Doing everything but win titles

It is expected that coach Bert van Marwijkwill continue with the World Cup strategy, which represented a marked departure from the Dutch tradition of expansive, passing soccer in favour of a more defensive approach.-AP

There has been a dearth of international titles despite the ingenuity of the Netherlands' approach. And the team, which is always among the favourites with its unique brand of football, has most often remained a story of unrealised potential. The UEFA EURO 2012 is no different as the Dutch embark with a talented ensemble and the promise of another conquest. Amitabha Das Sharma takes stock.
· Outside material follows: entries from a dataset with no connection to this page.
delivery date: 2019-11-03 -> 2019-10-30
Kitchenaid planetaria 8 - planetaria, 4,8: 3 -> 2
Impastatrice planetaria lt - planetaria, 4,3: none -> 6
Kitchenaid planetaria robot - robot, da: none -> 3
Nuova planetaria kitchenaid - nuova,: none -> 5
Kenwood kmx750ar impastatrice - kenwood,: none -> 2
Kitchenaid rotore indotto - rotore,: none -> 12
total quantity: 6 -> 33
It is a nation that redefined football, but has more often than not failed to reap the rewards. Having revolutionised soccer in the 1970s, by defining ‘Total Football,' the Dutch have been the most enigmatic team thereafter. There has been a world of versatility in their display ever since the legendary manager Rinus Michels broke down rigid specialisation and instituted a fluid system that allowed technically gifted players to swap positions and obtain great results.

There has been a dearth of international titles despite the ingenuity in its approach. And the Netherlands, which is always among the favourites with its unique brand of football, has most often remained a story of unrealised potential. The UEFA EURO 2012 is no different as the Dutch embark with a talented ensemble with the promise of another conquest.

Beginning with the talismanic striker Johan Cruyff, who was the very essence of ‘Clockwork Oranje,' taking Holland to the brink of winning the World Cup twice, in 1974 and 1978, the nation has seen an efflorescence of gifted performers. Cruyff's legacy was ably taken forward by players like Ruud Gullit, Marco van Basten and Frank Rijkaard, who formed the base of the team that won its maiden Euro title in 1988. Michels had returned as the coach to lead the Dutch to the crown. Netherlands hasn't won another Euro title.

Despite a wealth of talent emerging ever since, the ‘Flying Dutchmen' have seen their hopes grounded more often by reasons other than football. Unfortunately, a persistent trait of the Dutch national sides has been the dressing room-destroying egos of the players. This has given the team to the dubious record of playing the most number of World Cup finals without ever winning the crown.

The arrival of Dennis Bergkamp, Clarence Seedorf and Partick Kluivert in the subsequent years has prolonged the team's reputation for eye-catching, attacking play. The Netherlands renews its quest for excellence in EURO 2012 retaining much of the squad that played the World Cup final in 2010, and under the same coach — the 60-year-old Bert van Marwijk. It is expected that Van Marwijk, who took over from Van Basten after Euro 2008, will continue with the World Cup strategy, which represented a marked departure from the Dutch tradition of expansive, passing soccer in favour of a more defensive approach.

The team, which was forward heavy and with a weak back four, showed tremendous skill and flexibility through players like Wesley Sneijder, Arjen Robben, Robin van Persie, Rafael van der Vaart and Klaas-Jan Huntelaar. These players are the backbone of the ‘Oranje' flair that the world is waiting to watch.

They will be backed by the hard-tackling midfield duo of Mark van Bommel and Nigel de Jong, who with their style of play have given the Netherlands solidity. On the flip side, the pair has undermined the ethical beauty of the game that the Dutch profess.

The 22-year-old Kevin Strootman from PSV Eindhoven is a new talent in the Dutch midfield and may push De Jong for playing time if Marwijk looks for dynamism in the centre of his 4-2-3-1 playing format.

The Dutch are strong in the goal with Maarten Stekelenburg and Tim Krul in their ranks, but their back four are not so reputed. John Heitinga and Joris Mathijsen are average centre-backs but Dirk Kuyt's role will be pivotal to the Dutch defensive scheme. Kuyt is an excellent defensive winger and may be deployed to shut down opposition attacks on one of the flanks.

The Dutch won the qualifying Group E scoring 37 goals in 10 games, with Klaas-Jan Huntelaar and Robin van Persie netting 18 between them. Van Persie, who has enjoyed his best ever club season with Arsenal, will likely be Van Marwijk's focal point in attack. The young forward with his exquisite skills represents the true spirit of Dutch football. In the end count, Van Marwijk's challenge will be balancing a more attacking outlook with caution at the back, and if he can do that the Netherlands may well reproduce its World Cup form.

THE TEAM

Goalkeepers: Tim Krul, Maarten Stekelenburg, Michel Vorm.

Defenders: Khalid Boulahrouz, Wilfred Bouma, John Heitinga, Joris Mathijsen, Ron Vlaar, Gregory van der Wiel, Jetro Willems.

Midfielders: Mark van Bommel, Nigel de Jong, Stijn Schaars, Wesley Sneijder, Kevin Strootman, Rafael van der Vaart.

Forwards: Ibrahim Afellay, Klaas-Jan Huntelaar, Luuk de Jong, Dirk Kuyt, Luciano Narsingh, Robin van Persie, Arjen Robben.